Integrado neste programa, o CACC propõe um conjunto diversificado de oficinas e de experiências que estimulam a imaginação e o pensamento artístico. Às já habituais atividades “Desenhos Gigantes”, “Desenhos Verticais” e “Exercícios de Curadoria”, juntam-se novas propostas como a oficina “Floresta Pascoela”, que desafia os participantes a intervir numa instalação imersiva com elementos inspirados na Páscoa; a oficina “Omelete sem ovos”, um clássico contemporâneo; e ainda “Vamos falar do tempo”, uma conversa-performance centrada nas questões do ecossistema.
Destaque ainda para o projeto “Um Gesto que Conta!”, que convida à criação de uma fanzine a partir de uma mancha pictórica, explorando o gesto enquanto forma de expressão artística e de linguagem. A iniciativa propõe uma abordagem livre, onde palavras, ilustração e criatividade se cruzam, evocando também a importância da Língua Gestual Portuguesa como meio de comunicação e expressão.

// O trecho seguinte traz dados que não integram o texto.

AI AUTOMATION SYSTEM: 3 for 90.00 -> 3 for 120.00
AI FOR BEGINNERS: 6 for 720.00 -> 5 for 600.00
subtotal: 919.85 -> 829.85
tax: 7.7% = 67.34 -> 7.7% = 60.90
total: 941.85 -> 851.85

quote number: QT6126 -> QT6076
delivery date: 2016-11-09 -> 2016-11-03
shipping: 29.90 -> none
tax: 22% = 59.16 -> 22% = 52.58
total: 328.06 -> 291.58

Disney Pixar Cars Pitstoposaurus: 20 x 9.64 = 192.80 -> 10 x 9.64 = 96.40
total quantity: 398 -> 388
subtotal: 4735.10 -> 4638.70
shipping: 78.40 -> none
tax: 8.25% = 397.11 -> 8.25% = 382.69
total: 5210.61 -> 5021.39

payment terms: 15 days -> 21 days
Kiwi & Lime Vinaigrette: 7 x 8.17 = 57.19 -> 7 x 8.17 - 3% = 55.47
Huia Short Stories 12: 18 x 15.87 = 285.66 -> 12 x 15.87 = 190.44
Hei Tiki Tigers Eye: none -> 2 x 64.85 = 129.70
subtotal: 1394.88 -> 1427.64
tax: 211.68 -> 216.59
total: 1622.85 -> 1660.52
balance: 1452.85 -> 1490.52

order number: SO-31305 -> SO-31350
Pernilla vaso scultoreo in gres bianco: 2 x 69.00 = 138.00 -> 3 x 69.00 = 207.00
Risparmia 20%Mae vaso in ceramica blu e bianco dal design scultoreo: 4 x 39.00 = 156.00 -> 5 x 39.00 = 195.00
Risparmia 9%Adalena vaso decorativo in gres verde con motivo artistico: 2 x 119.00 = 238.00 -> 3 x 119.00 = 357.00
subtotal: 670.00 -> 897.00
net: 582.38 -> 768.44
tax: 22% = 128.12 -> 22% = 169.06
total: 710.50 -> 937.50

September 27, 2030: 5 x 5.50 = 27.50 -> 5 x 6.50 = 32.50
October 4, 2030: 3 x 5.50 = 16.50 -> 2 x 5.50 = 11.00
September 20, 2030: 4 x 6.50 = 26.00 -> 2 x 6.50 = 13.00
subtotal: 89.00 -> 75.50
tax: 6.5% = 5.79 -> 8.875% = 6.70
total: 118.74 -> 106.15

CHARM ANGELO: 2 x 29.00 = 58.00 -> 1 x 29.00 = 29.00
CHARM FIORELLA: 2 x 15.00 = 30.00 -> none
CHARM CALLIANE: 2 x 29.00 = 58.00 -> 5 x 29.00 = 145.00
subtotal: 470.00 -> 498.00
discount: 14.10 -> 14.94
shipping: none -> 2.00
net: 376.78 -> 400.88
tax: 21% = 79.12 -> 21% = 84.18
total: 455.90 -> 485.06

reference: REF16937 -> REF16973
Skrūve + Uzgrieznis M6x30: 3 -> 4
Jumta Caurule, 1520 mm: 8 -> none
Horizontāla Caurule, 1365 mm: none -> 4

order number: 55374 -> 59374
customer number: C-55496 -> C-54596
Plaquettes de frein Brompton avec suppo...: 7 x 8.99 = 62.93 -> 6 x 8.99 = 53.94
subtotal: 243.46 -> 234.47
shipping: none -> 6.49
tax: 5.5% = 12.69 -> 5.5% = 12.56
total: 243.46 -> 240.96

As atividades decorrem entre terça e sexta-feira, das 10h00 às 16h00, e têm uma duração variável entre 45 e 90 minutos, com exceção do programa “De Portas Amplamente Fechadas”, que está disponível de segunda a sexta-feira. As atividades destinam-se ao público escolar, ATL’s e ainda público em geral, em grupos com um mínimo de seis e um máximo de 70 participantes.
A participação requer inscrição prévia através do telefone 239 828 052 ou do e-mail centroartecontemporanea@cm-coimbra.pt. Os kits didáticos associados ao programa podem também ser solicitados por e-mail, permitindo a sua utilização em contexto escolar, familiar ou institucional.
Paralelamente à programação do CACC, continua patente a exposição “Um Silabário por Reconstruir IV”, que pode ser visitada até 28 de junho na Culturgest, no Porto. Com curadoria de José Maçãs de Carvalho e de Filipa Valente, o projeto reúne obras de vários artistas contemporâneos e propõe uma reflexão sobre a relação entre imagem, linguagem e narrativa, no âmbito da Rede Portuguesa de Arte Contemporânea.